The KAHN Phase B/C/D plan defaulted to “Phase B (SPA polish) first, Phase C (substrate ops) in parallel if there’s bandwidth.” A four-stream verification at session open inverted that sequencing on risk-asymmetry grounds. The decision saved at least one prod incident and an unknown amount of future cleanup.

What the inversion caught

1. Retention sweep was wired to the wrong table. Migration 006 added agent_runs/agent_transitions with the same retention columns as the runs/transitions pair.
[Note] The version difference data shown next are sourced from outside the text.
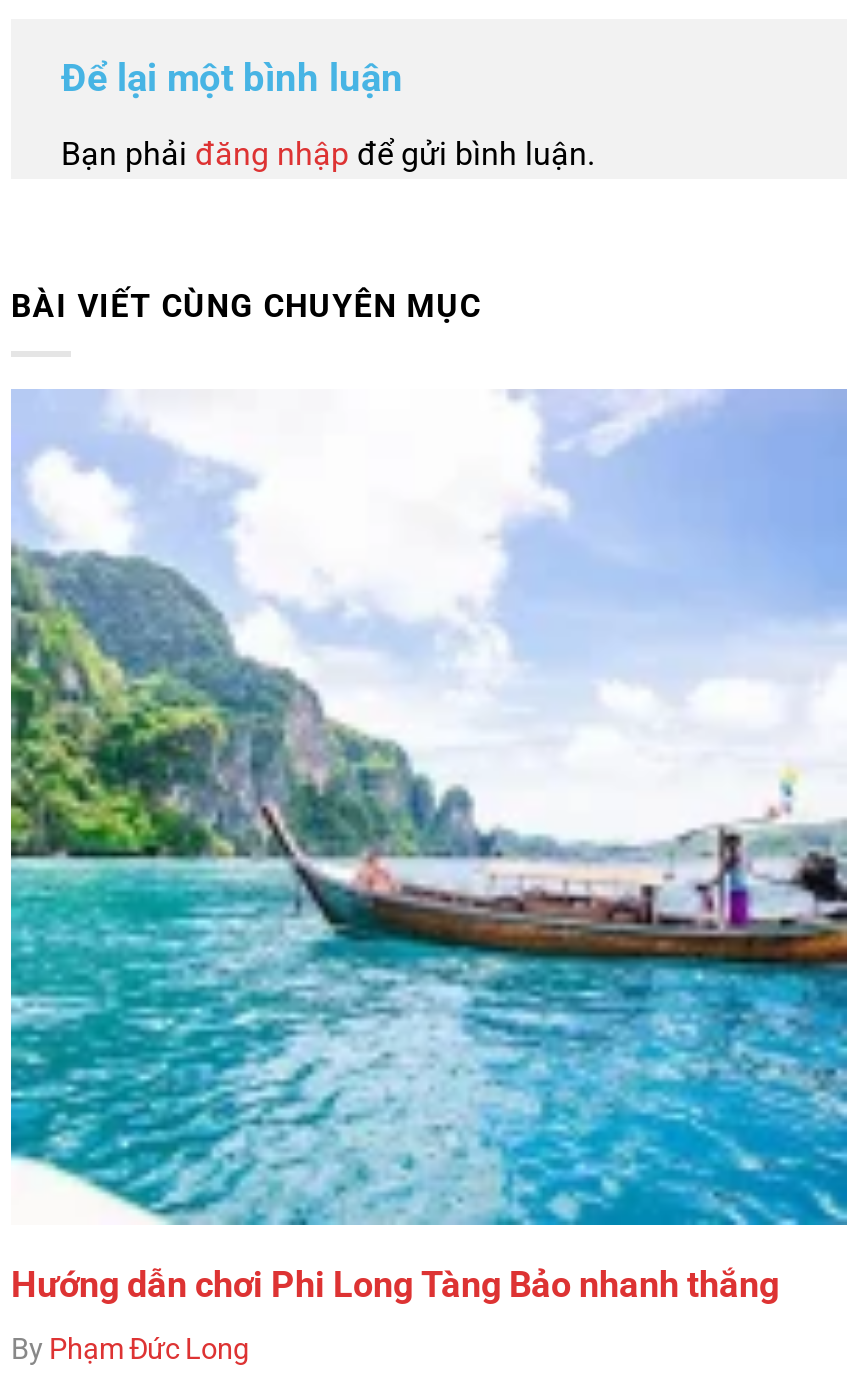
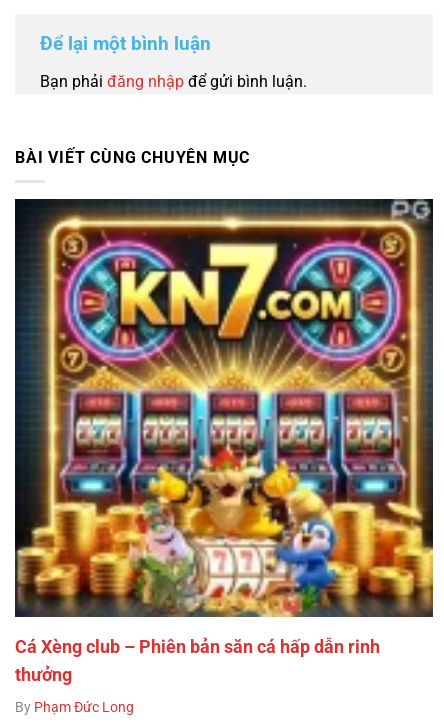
- [image]
- Hướng dẫn chơi Phi Long Tàng Bảo nhanh thắng
+ [image]
+ Cá Xèng club – Phiên bản săn cá hấp dẫn rinh
+ thưởng
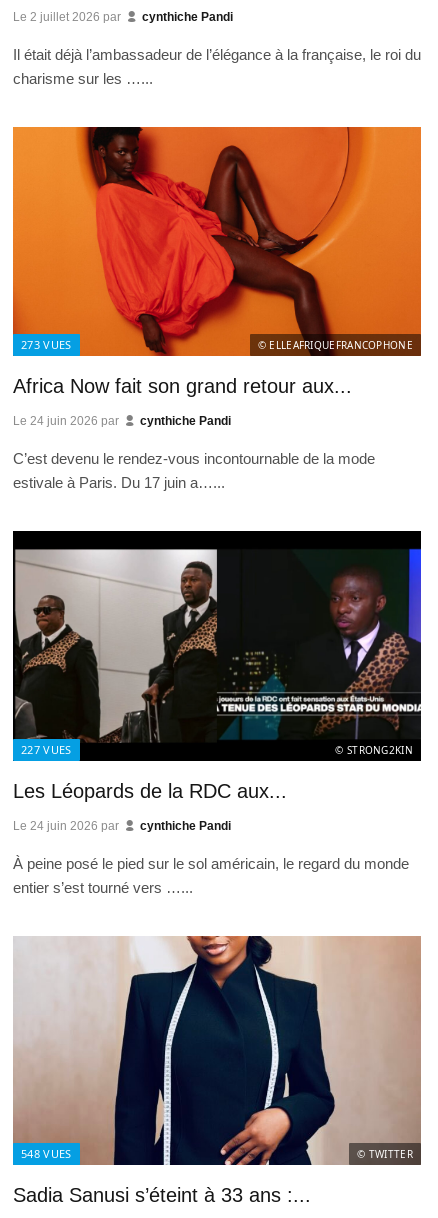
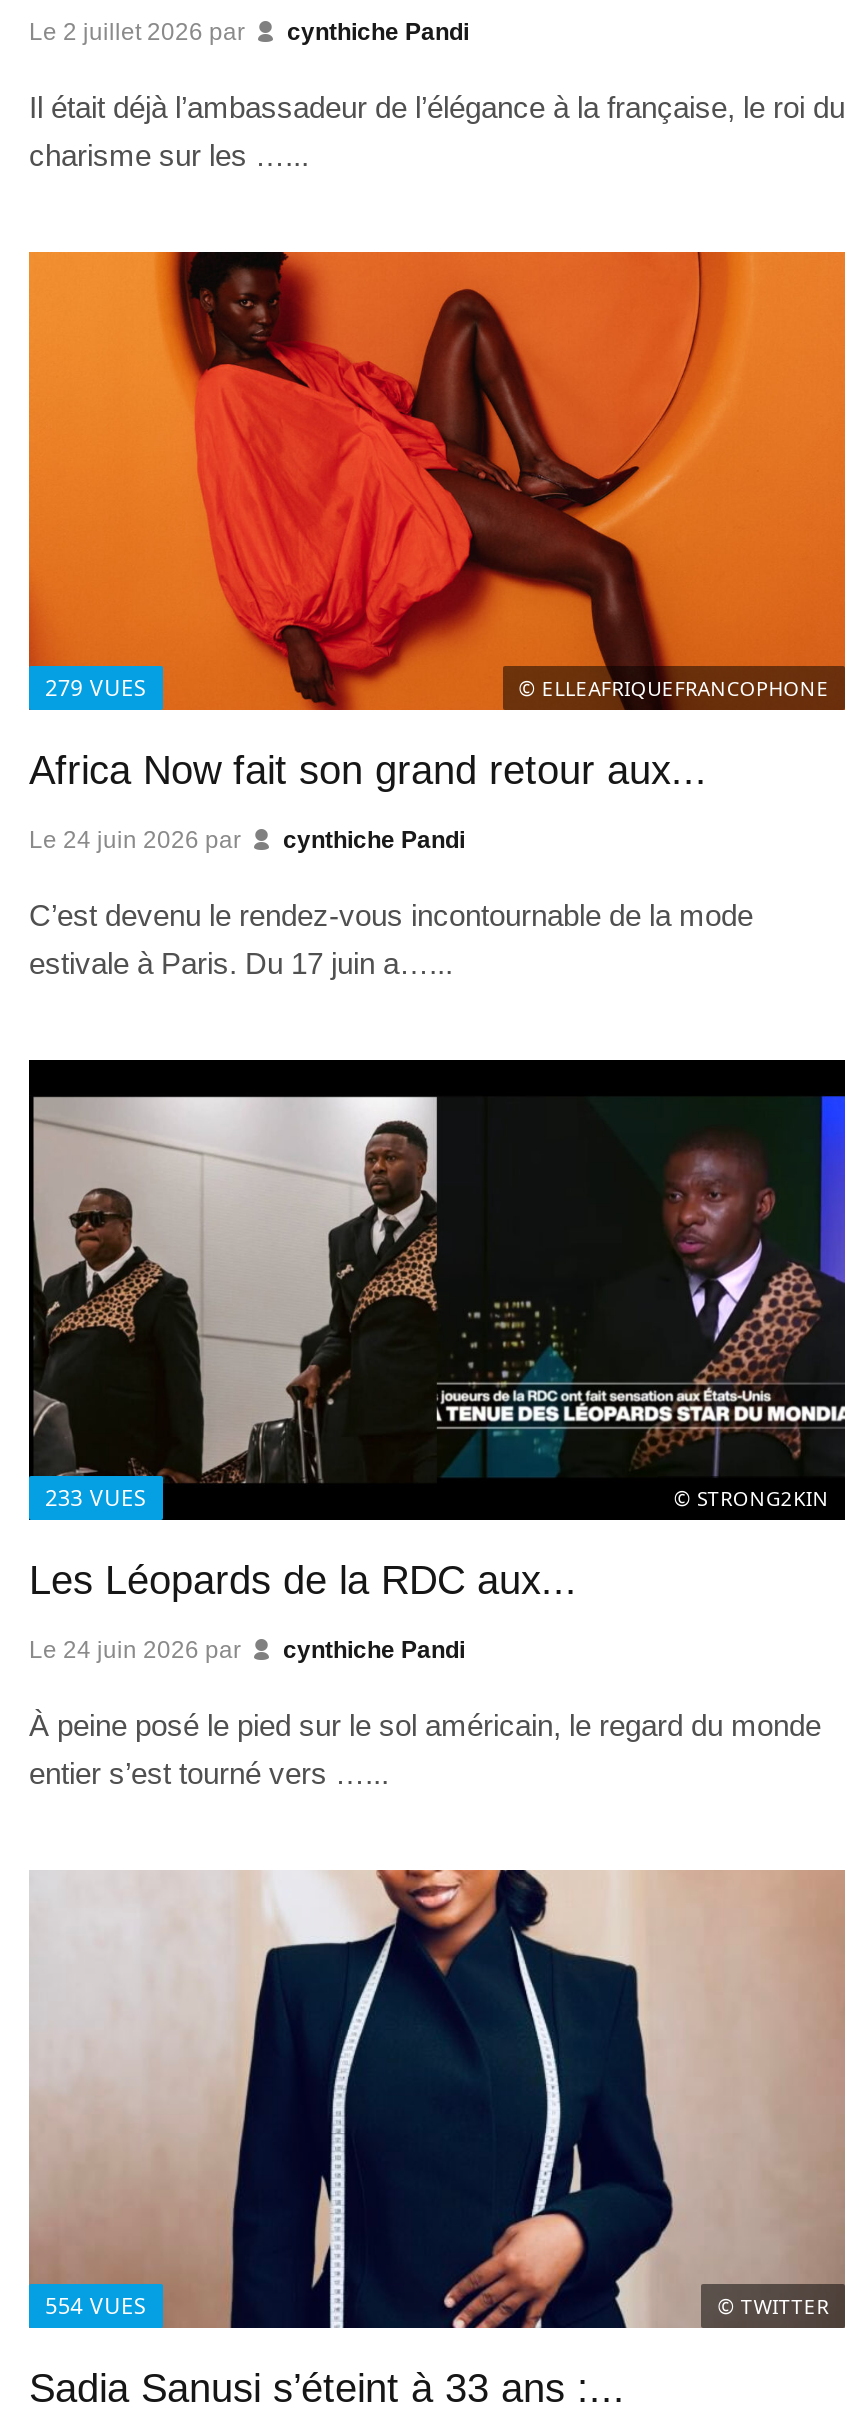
- 273 VUES
+ 279 VUES

- 227 VUES
+ 233 VUES

- 548 VUES
+ 554 VUES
The nightly retention job still SELECTed only runs. Every agent batch landing post-flag-flip accumulated with zero pruning — silently. The workflow was reporting success because the query never returned an agent_runs row. Cost profile: monotonically increasing, DB-state-coupled. A code revert alone could not recover; rows past retention_expires_at would have to be hand-deleted retroactively. 2. No real migration runner. Two prior outages this session would have been zero-cost with a real runner. The cloud-schema-migrations procedure was a shell-history workflow; environment drift was unrecoverable from code state alone. Both failures were invisible to users. Both would have surfaced as incidents. Both were prevented by inverting the default sequencing.

The principle, generalised

Some failure modes are reversible by code revert: a broken SPA panel, a 500 endpoint, a regressed test. These are bounded. Some failure modes are irreversible by code revert: unbounded table growth, manual migration drift, contract lock-in once consumers parse a new shape. These are unbounded. When sequencing multi-track work, prioritise the irreversible class first — regardless of how invisible the substrate fix looks compared to the visible artefact. The asymmetry, not the political visibility, drives the sequence.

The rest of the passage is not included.